INPUT DATA: Begin

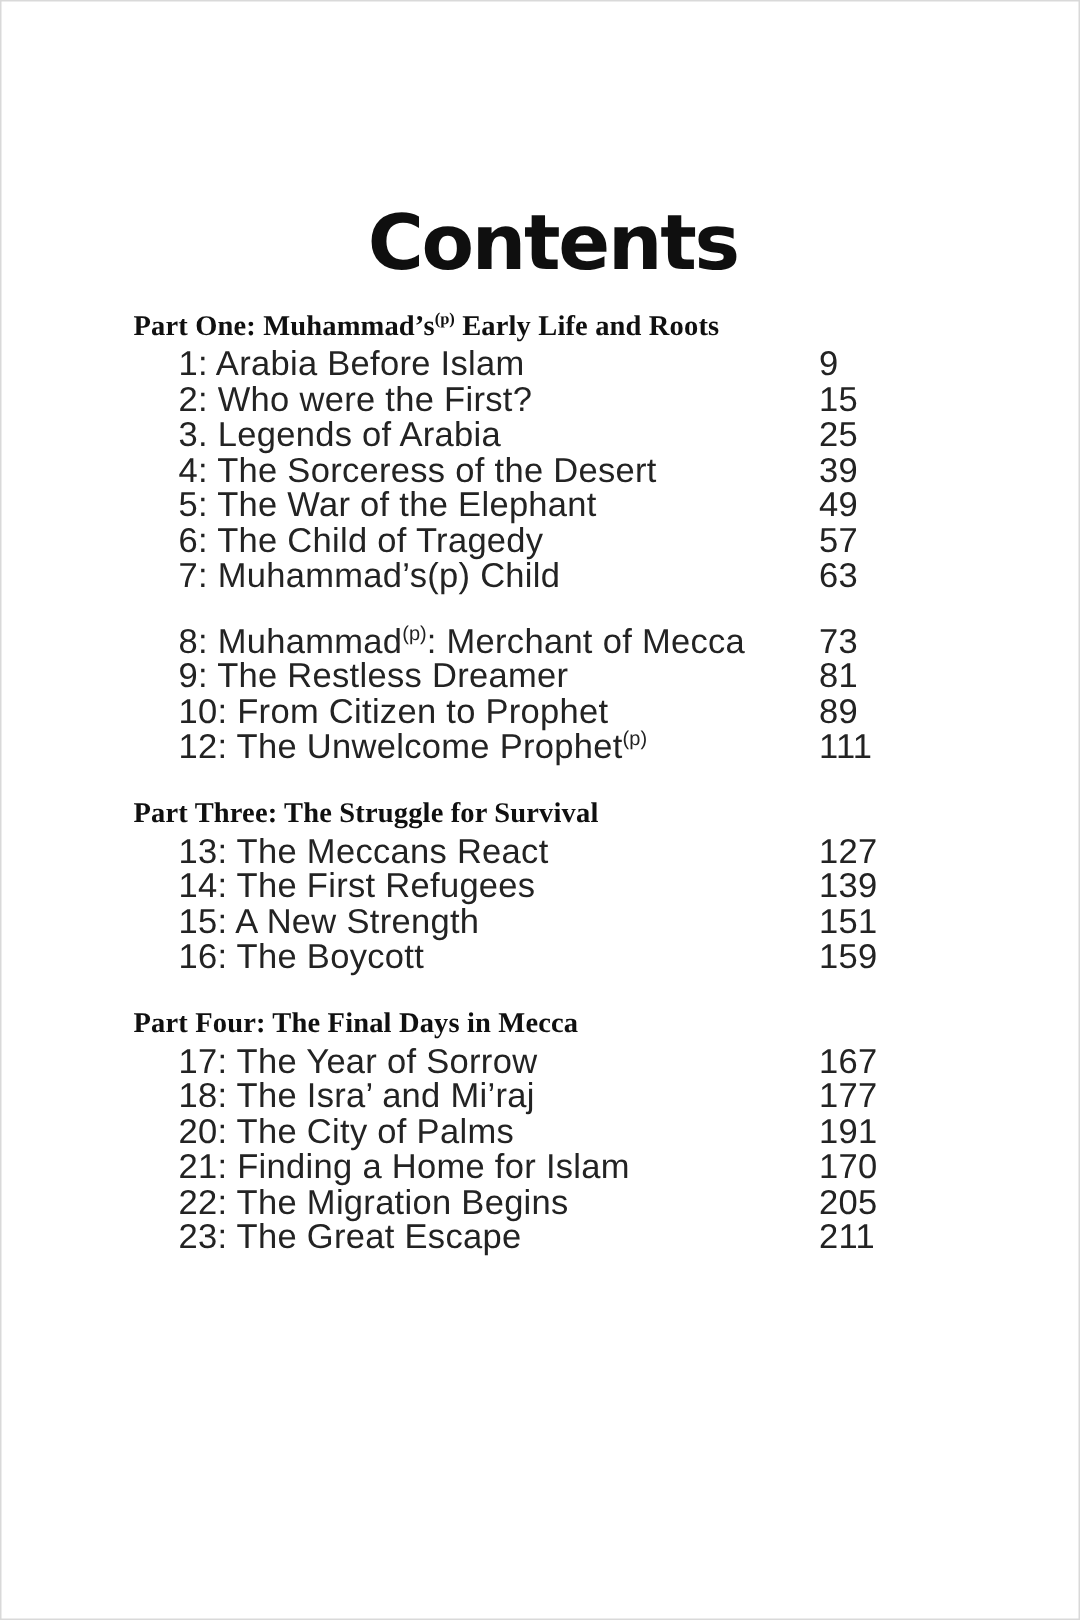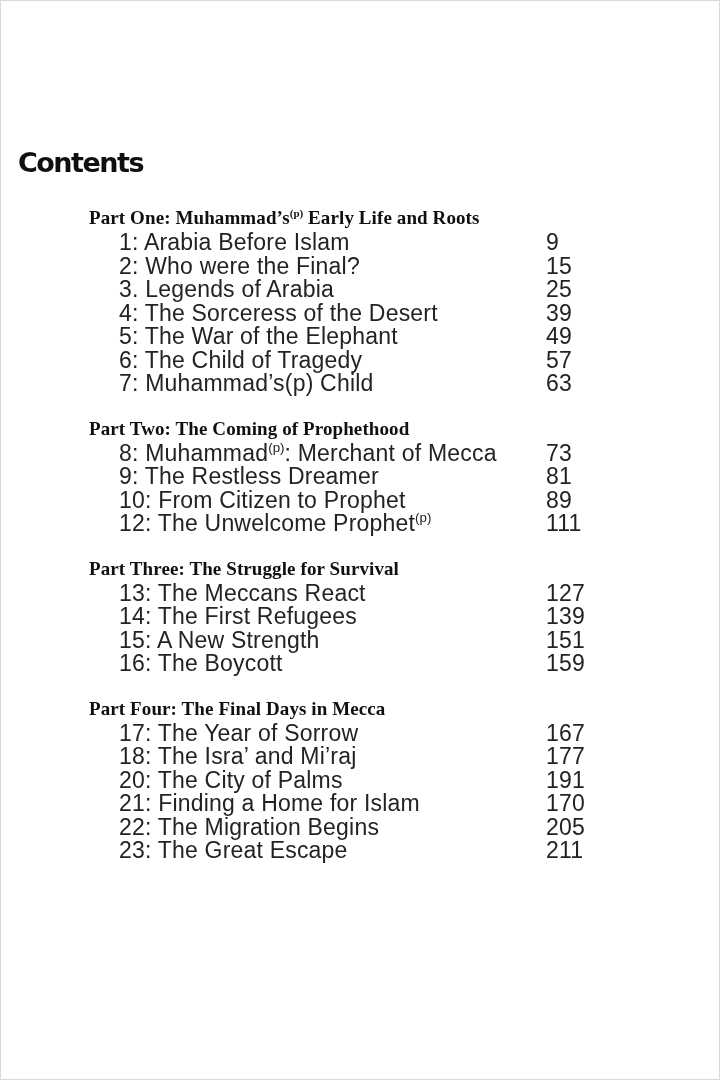--- a/index.html
+++ b/index.html
@@ -21,10 +21,10 @@
   }
   .book-title {
     margin: 0;
-    text-align: left;
+    text-align: center;
     font-family: "DejaVu Sans", sans-serif;
     font-weight: bold;
-    font-size: 27px;
+    font-size: 51px;
     line-height: 44px;
     letter-spacing: -1.5px;
     color: #0f0f0f;

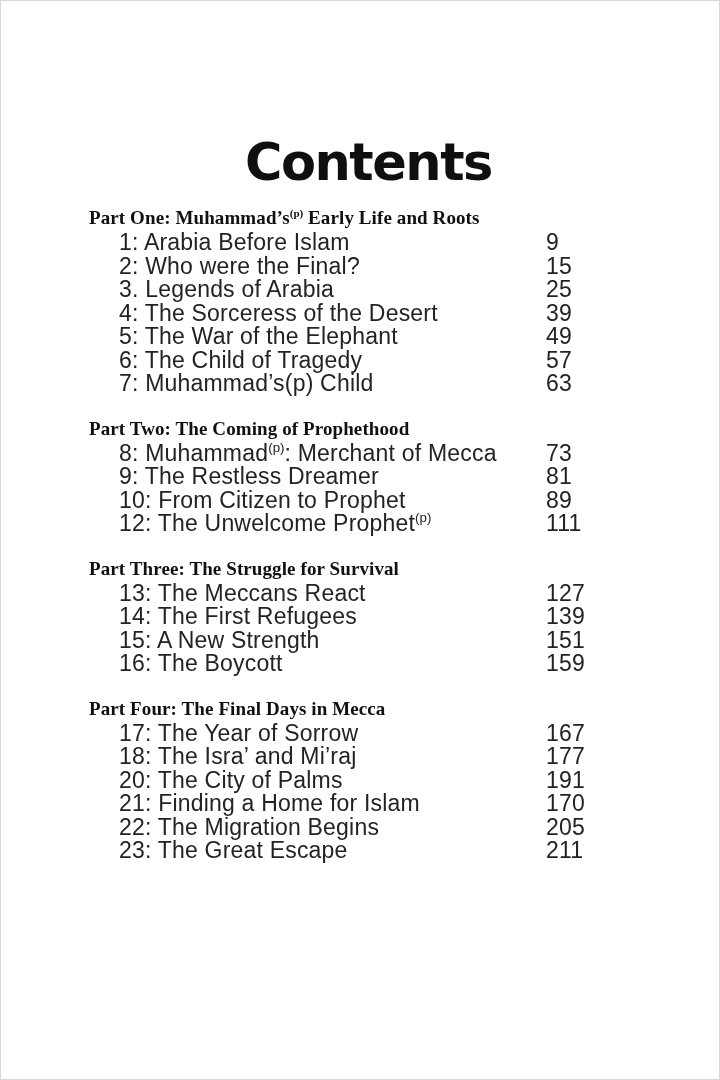--- a/index.html
+++ b/index.html
@@ -77,7 +77,7 @@
     <div class="part">
       <div class="part-heading"><span>Part One: Muhammad’s</span><sup class="pbuh">(p)</sup><span> Early Life and Roots</span></div>
       <div class="chapter-row"><span>1: Arabia Before Islam</span><sup class="pbuh"></sup><span></span><span class="page-num">9</span></div>
-      <div class="chapter-row"><span>2: Who were the Final?</span><sup class="pbuh"></sup><span></span><span class="page-num">15</span></div>
+      <div class="chapter-row"><span>2: Who were the First?</span><sup class="pbuh"></sup><span></span><span class="page-num">15</span></div>
       <div class="chapter-row"><span>3. Legends of Arabia</span><sup class="pbuh"></sup><span></span><span class="page-num">25</span></div>
       <div class="chapter-row"><span>4: The Sorceress of the Desert</span><sup class="pbuh"></sup><span></span><span class="page-num">39</span></div>
       <div class="chapter-row"><span>5: The War of the Elephant</span><sup class="pbuh"></sup><span></span><span class="page-num">49</span></div>

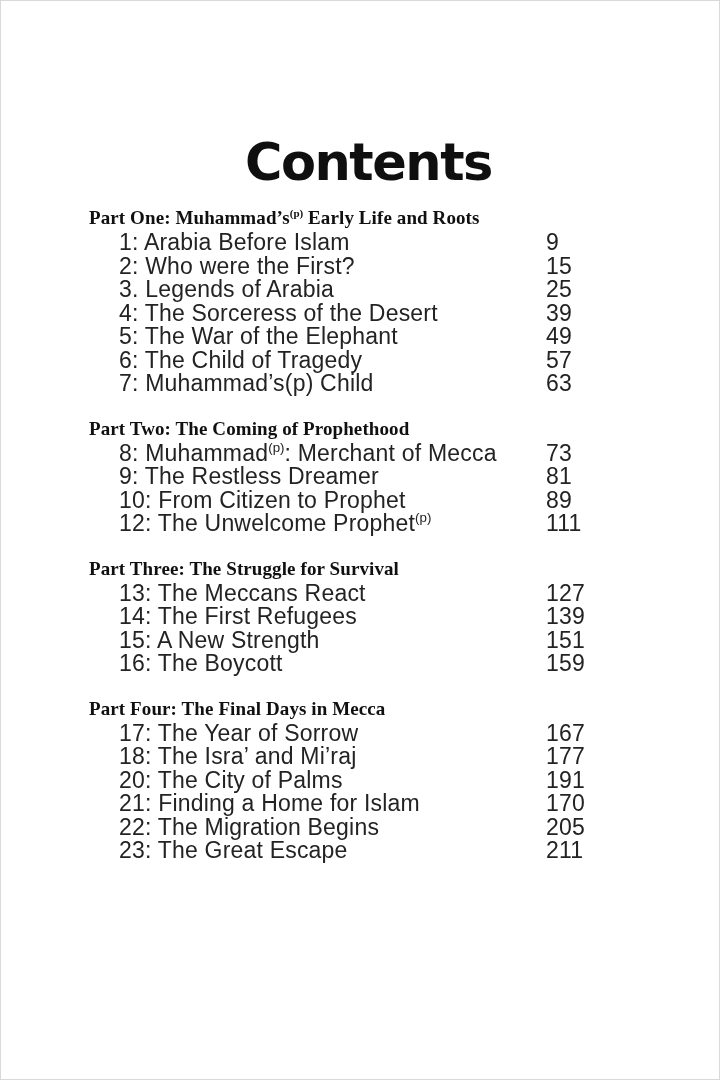--- a/index.html
+++ b/index.html
@@ -86,7 +86,6 @@
     </div>
 
     <div class="part">
-      <div class="part-heading"><span>Part Two: The Coming of Prophethood</span><sup class="pbuh"></sup><span></span></div>
       <div class="chapter-row"><span>8: Muhammad</span><sup class="pbuh">(p)</sup><span>: Merchant of Mecca</span><span class="page-num">73</span></div>
       <div class="chapter-row"><span>9: The Restless Dreamer</span><sup class="pbuh"></sup><span></span><span class="page-num">81</span></div>
       <div class="chapter-row"><span>10: From Citizen to Prophet</span><sup class="pbuh"></sup><span></span><span class="page-num">89</span></div>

INPUT DATA: End

WHAT YOU SHOULD DO: Out of the records above, pull the lines that include the word "Muhammad".

ANSWER SPACE:
       <div class="part-heading"><span>Part One: Muhammad’s</span><sup class="pbuh">(p)</sup><span> Early Life and Roots</span></div>
       <div class="chapter-row"><span>8: Muhammad</span><sup class="pbuh">(p)</sup><span>: Merchant of Mecca</span><span class="page-num">73</span></div>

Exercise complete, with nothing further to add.